[Items from a dataset]
----

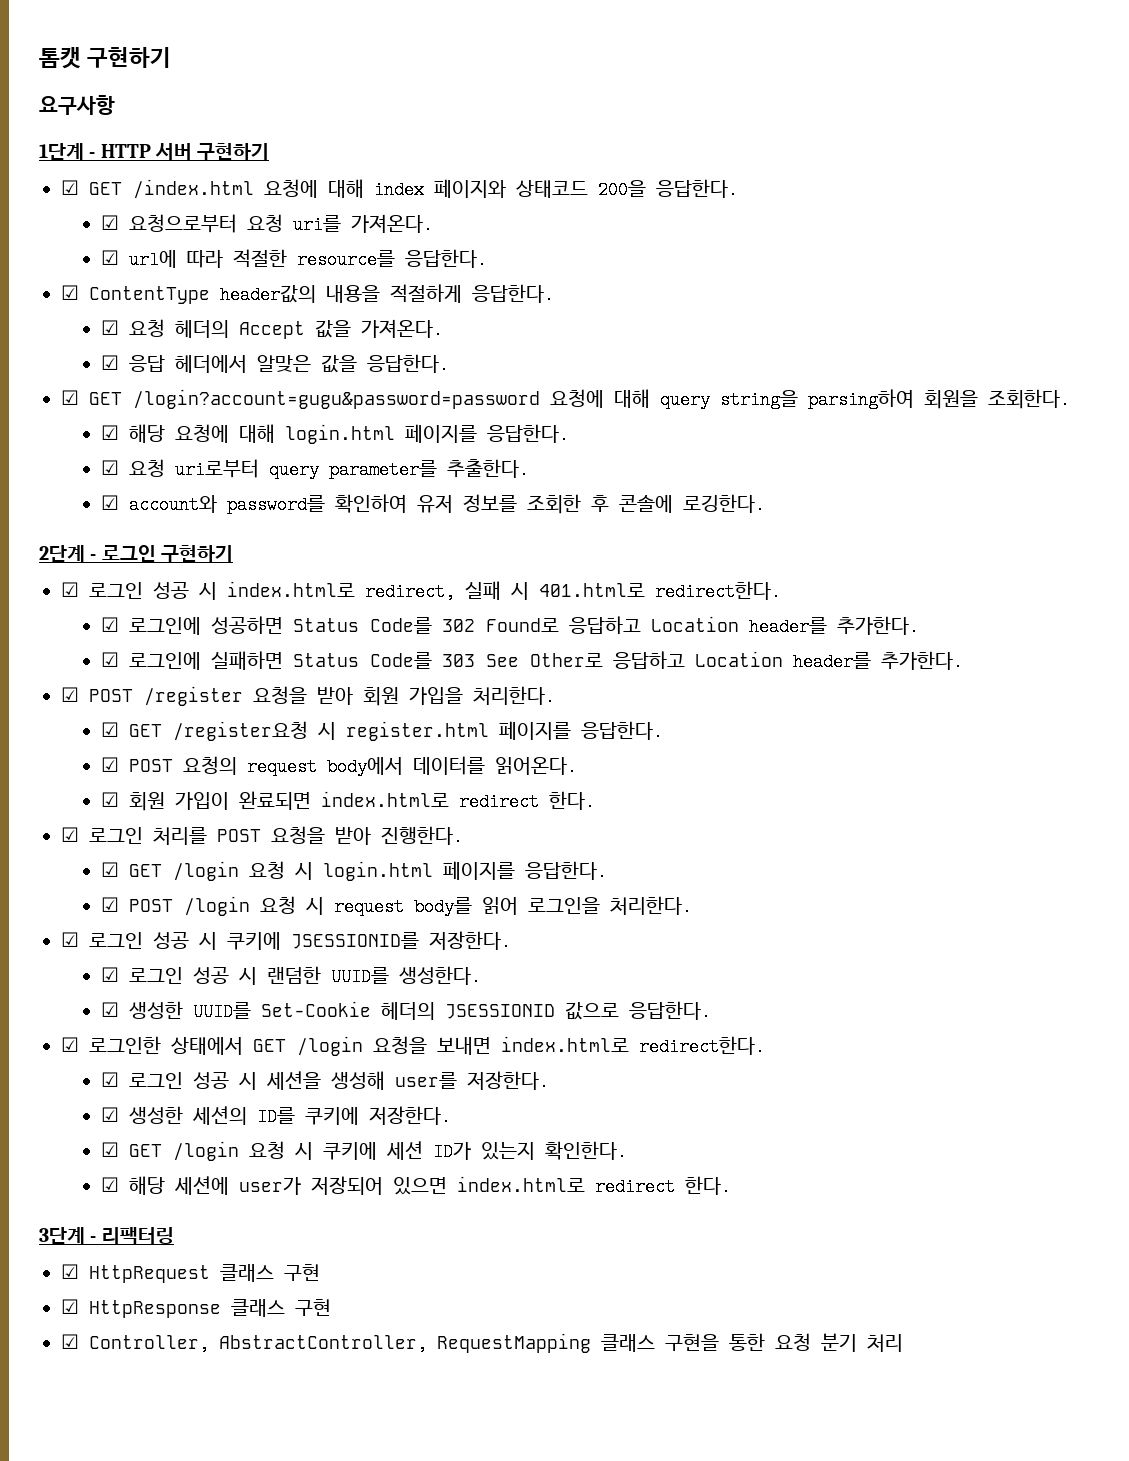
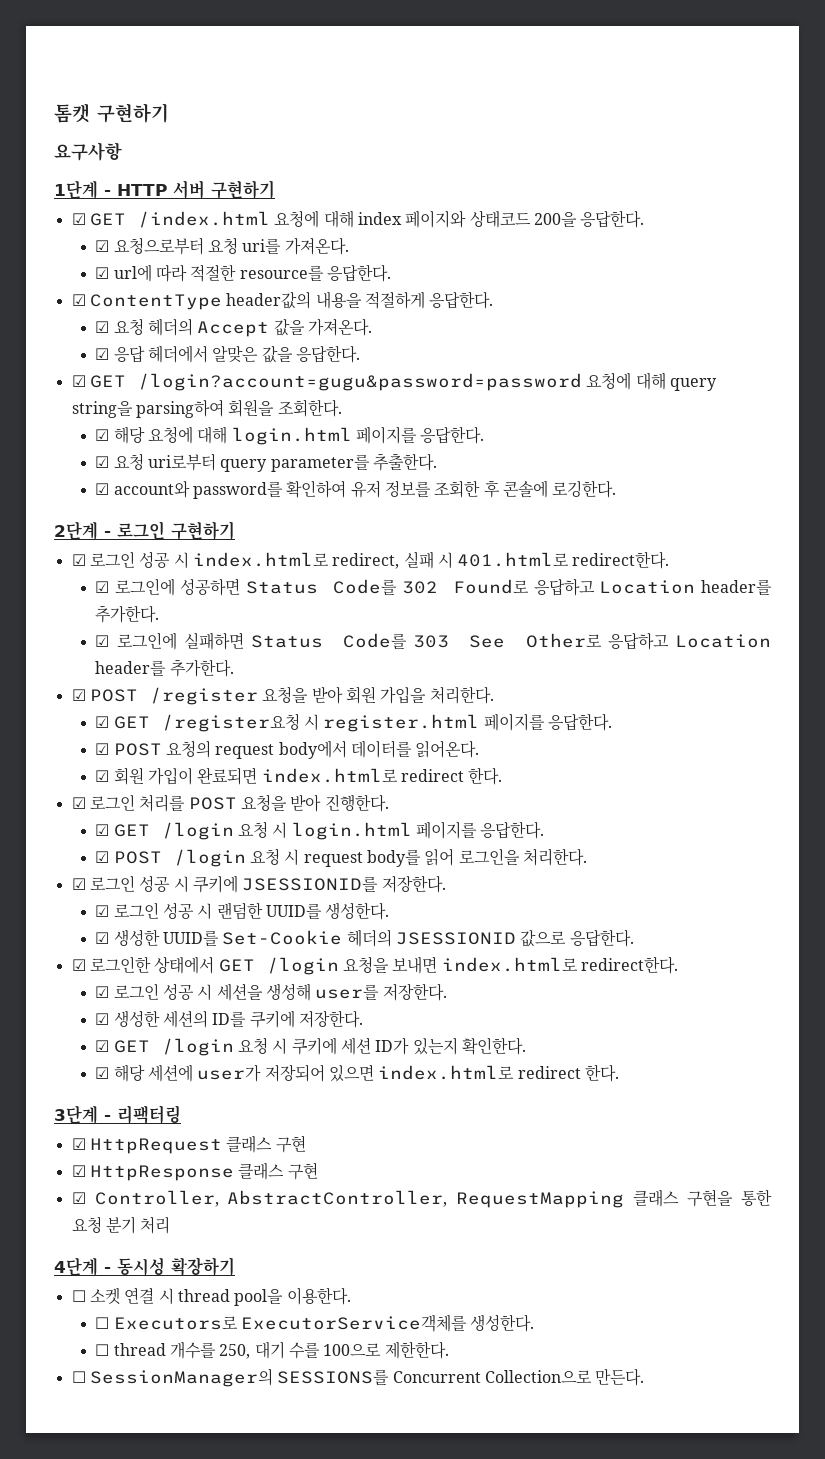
(903, 1343) none -> [54,1257,235,1276] [71,1287,351,1306] [95,1314,535,1332] [95,1341,449,1359] [71,1368,645,1387] // 4단계 - 동시성 확장하기 // ☐ 소켓 연결 시 thread pool을 이용한다. // ☐ Executors로 ExecutorService객체를 생성한다. // ☐ thread 개수를 250, 대기 수를 100으로 제한한다. // ☐ SessionManager의 SESSIONS를 Concurrent Collection으로 만든다.

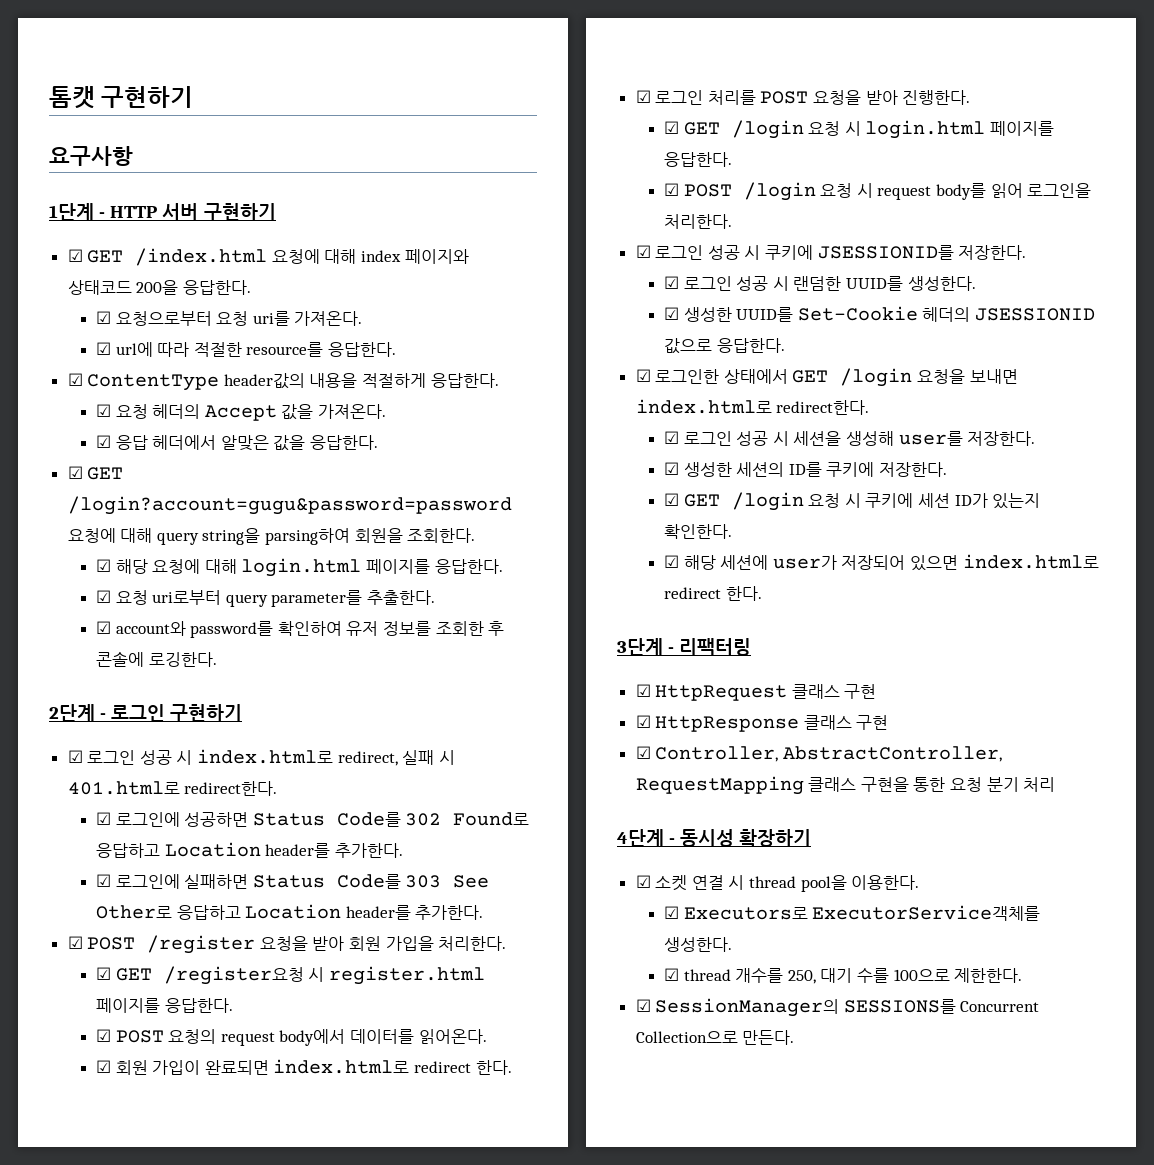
[71,1290,86,1302] ☐ -> [635,875,651,888] ☑
[95,1317,110,1329] ☐ -> [663,906,679,919] ☑
[95,1344,110,1356] ☐ -> [663,968,679,981] ☑
[71,1371,86,1383] ☐ -> [635,999,651,1012] ☑

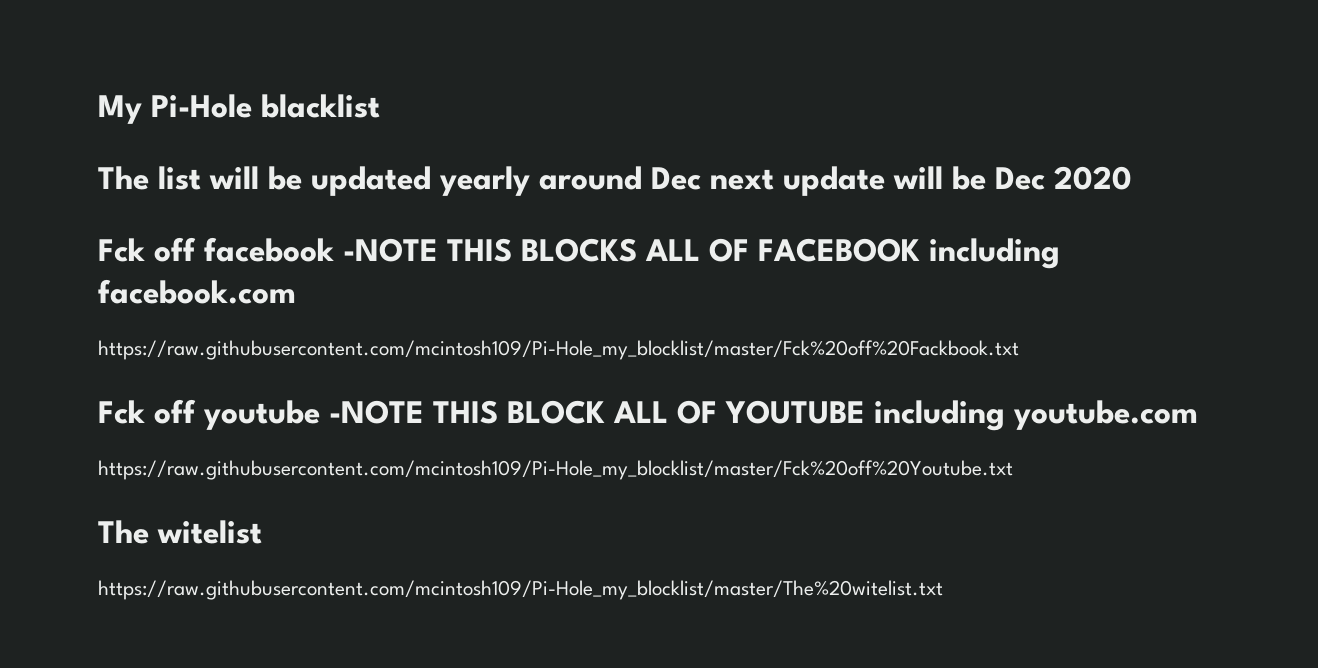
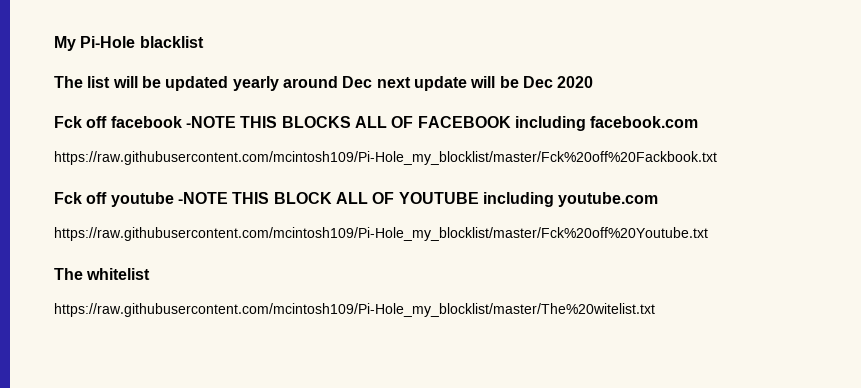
[157,520,262,544] witelist -> [86,268,151,280] whitelist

----

__What you should do__. Apart from the images, please copy every line of the data exactly as written.

__Written solution__.
(903, 1343) none -> [54,1257,235,1276] [71,1287,351,1306] [95,1314,535,1332] [95,1341,449,1359] [71,1368,645,1387] // 4단계 - 동시성 확장하기 // ☐ 소켓 연결 시 thread pool을 이용한다. // ☐ Executors로 ExecutorService객체를 생성한다. // ☐ thread 개수를 250, 대기 수를 100으로 제한한다. // ☐ SessionManager의 SESSIONS를 Concurrent Collection으로 만든다.

[71,1290,86,1302] ☐ -> [635,875,651,888] ☑
[95,1317,110,1329] ☐ -> [663,906,679,919] ☑
[95,1344,110,1356] ☐ -> [663,968,679,981] ☑
[71,1371,86,1383] ☐ -> [635,999,651,1012] ☑

[157,520,262,544] witelist -> [86,268,151,280] whitelist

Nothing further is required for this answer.